Konvensi Den Haag 1907 mengenai cara dan alat berperang,

tetapi konvensi tersebut sudah merupakan hukum kebiasaan

internasional yang harus ditaati oleh bangsa-bangsa beradab di

dunia.

Berdasarkan pertimbangan-pertimbangan tersebut, majelis hakim

Pengadilan Tokyo menjatuhkan pidana mati dengan cara digantung, pidana

penjara seumur hidup serta pidana penjara 20 tahun terhadap para terdakwa.

3. Catatan kritis terhadap Pengadilan Tokyo.

Sama halnya dengan Mahkamah Nuremberg, Mahkamah Tokyo

juga menuai keberatan dari semua terdakwa. Terhadap Pengadilan

Nuremberg terdapat catatan kritis sebagai beikut:

17

a. Pada pengadilan Tokyo mengangkat dua isu yang dipermasalahan oleh

para terdakwa yaitu bahwa Piagam Tokyo dibentuk berdasarkan

Proklamasi Komandan Tertinggi Pasukan Sekutu di Timur Jauh serta

Mahkamah Tokyo lebih bermotif politik.

b. Terdapat tumpang tindih antara rumusan kejahatan yang satu dengan

yang lain.

c. Kejahatan yang dilakukan Jepang merupakan pelanggaran terhadap jus

cogens.

d. Piagam tersebut melanggar prinsip nullum crimen sine lege membatasi

penggunaannya terhadap keberadaan kejahatan yang dituduhkan dan

bukan terhadap pengadilan yang menjangkau peristiwa yang dilakukan

sebelum perbuatannya.

e. Berpedoman pada Mahkamah Nuremberg yaitu meletakkan suatu

landasan yang kokoh mengenai tanggung jawab individu dalam hukum

pidana internasional atas tindakan suatu negara.

f. Berbeda dengan Mahkamah Nuremberg yang mana semua hakim

bersepakat terhadap jalannya persidangan, dalam Mahkamah Tokyo

salah seorang dari sebelas hakim yang ada memberikan pendapat yang

berbeda dalam hal penggunaan hukum ex post facto. Pelarangan hukum

ex post facto adalah sebuah ekspresi kebijakan politik yang tidak terlalu

digunakan dalam hubungan internasional. Pelarangan ini boleh jika

keadaan mengharuskan untuk diabaikan oleh pemegang kekuasaan

dalam perang kemerdekaan.

C. KESIMPLAN

Penegakan Hukum HAM sangat membutuhkan kesadaran para

pemangku kepentingan di birokrat khususnya pihak eksekutif yang dapat

secara tegas tidak hanya sekedar suara akan tetapi aksi dan sikap pro-aktif

terhadap menyelesaikan kasus pelanggaran HAM yang ada di Negaranya.

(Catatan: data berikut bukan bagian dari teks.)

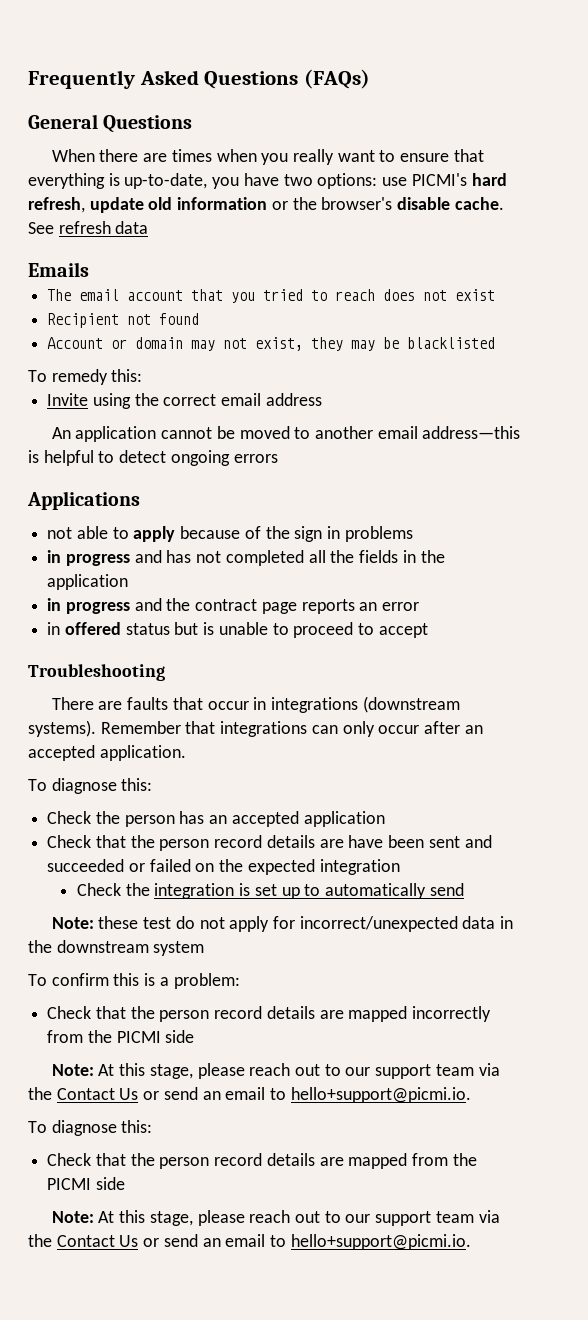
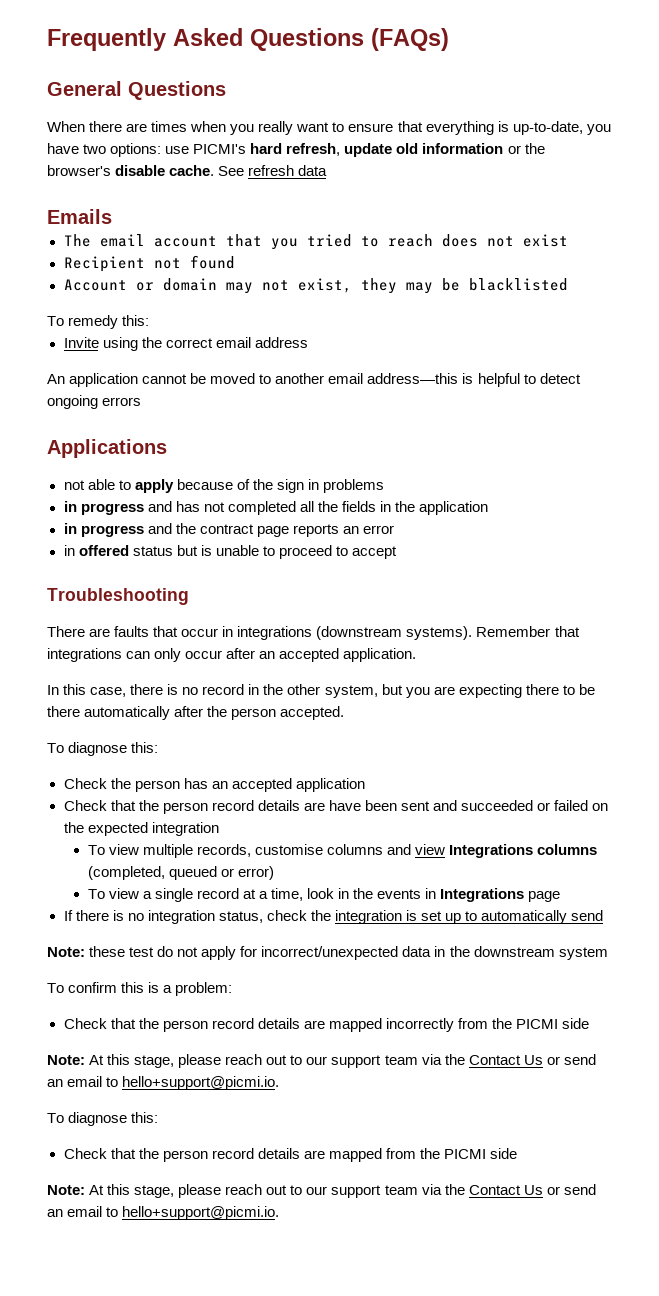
+ In this case, there is no record in the other system, but you are expecting there to be there automatically after the person accepted.
- Check the integration is set up to automatically send
+ To view multiple records, customise columns and view Integrations columns (completed, queued or error)
+ To view a single record at a time, look in the events in Integrations page
+ If there is no integration status, check the integration is set up to automatically send

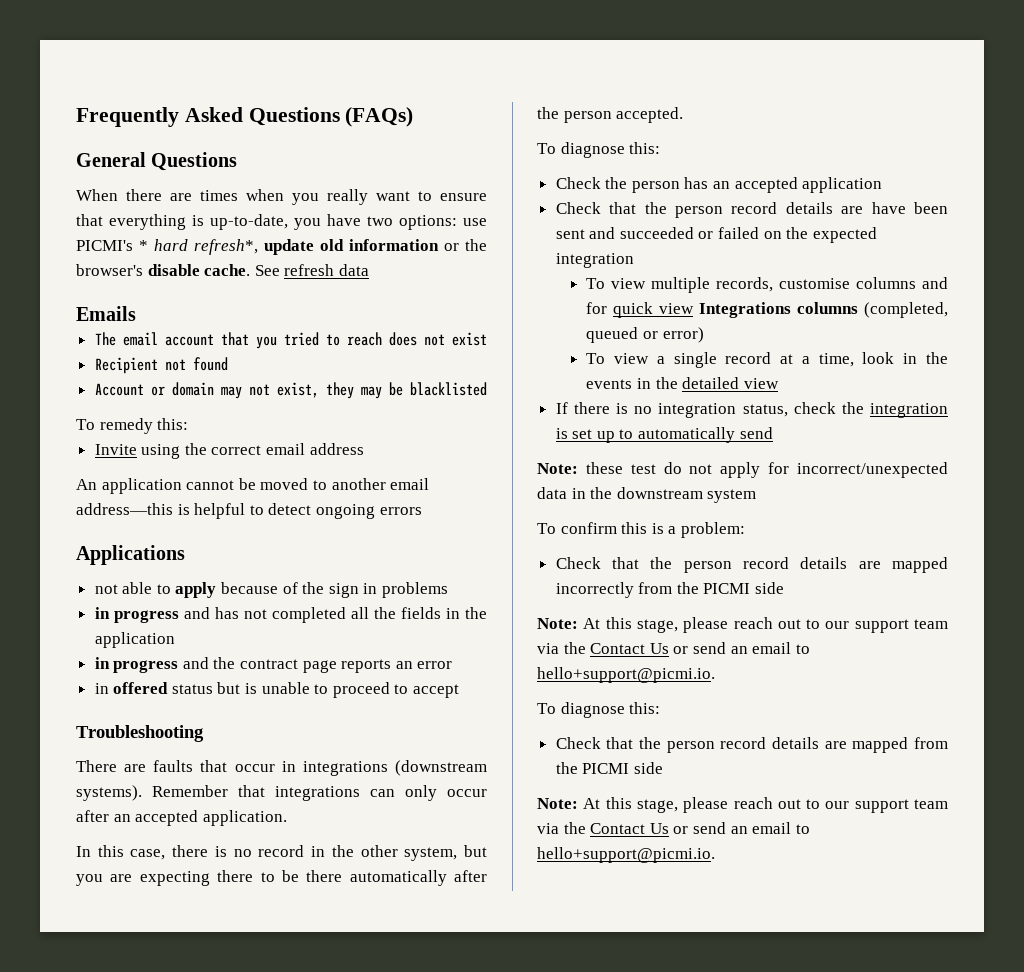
- When there are times when you really want to ensure that everything is up-to-date, you have two options: use PICMI's hard refresh, update old information or the browser's disable cache.
+ When there are times when you really want to ensure that everything is up-to-date, you have two options: use PICMI's * hard refresh*, update old information or the browser's disable cache.
- To view multiple records, customise columns and view Integrations columns (completed, queued or error)
+ To view multiple records, customise columns and for quick view Integrations columns (completed, queued or error)
- To view a single record at a time, look in the events in Integrations page
+ To view a single record at a time, look in the events in the detailed view

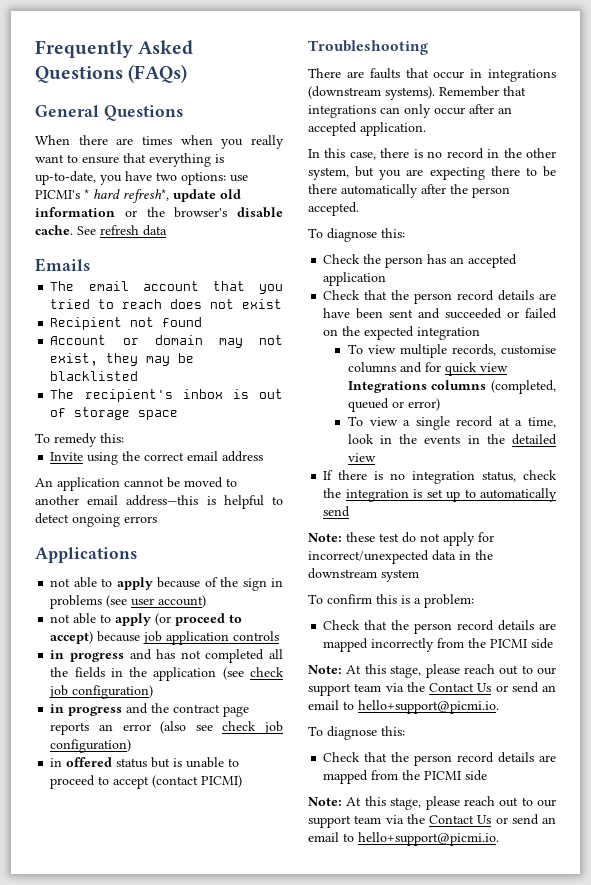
+ The recipient's inbox is out of storage space
- not able to apply because of the sign in problems
+ not able to apply because of the sign in problems (see user account)
+ not able to apply (or proceed to accept) because job application controls
- in progress and has not completed all the fields in the application
+ in progress and has not completed all the fields in the application (see check job configuration)
- in progress and the contract page reports an error
+ in progress and the contract page reports an error (also see check job configuration)
- in offered status but is unable to proceed to accept
+ in offered status but is unable to proceed to accept (contact PICMI)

Hal ini sangat memprihatinkan karena dalam hal law enforcement HAM

18

sangat dipengaruhi pada kondisi politik khususnya yang menyangkut

rezim pada waktu pemerintahan tertentu. Tidak hanya aturan hukum

nasional akan tetapi pengaturan hukum internasional juga sudah mengatur

secara tegas dan menindak bagi setiap negara yang melakukan kejahatan

HAM internasional dalam proses rezim kepemerintahan yang tiran. Maka

dari itu hal ini juga membutuhkan kerjasama yang kooperatif dalam

melindungi harkat dan martabat manusia agar tidak didzolimi oleh orang

yang tidak berperikemanusiaan yang memimpin suatu organisasi

kekuasaan yang haus akan hormat dan cenderung korup serta menciptakan

tirani yang dapat merusak tatanan hidup manusia secara harafiah yaitu

memperoleh kemerdekaan hidup dalam segala aspek kehidupan.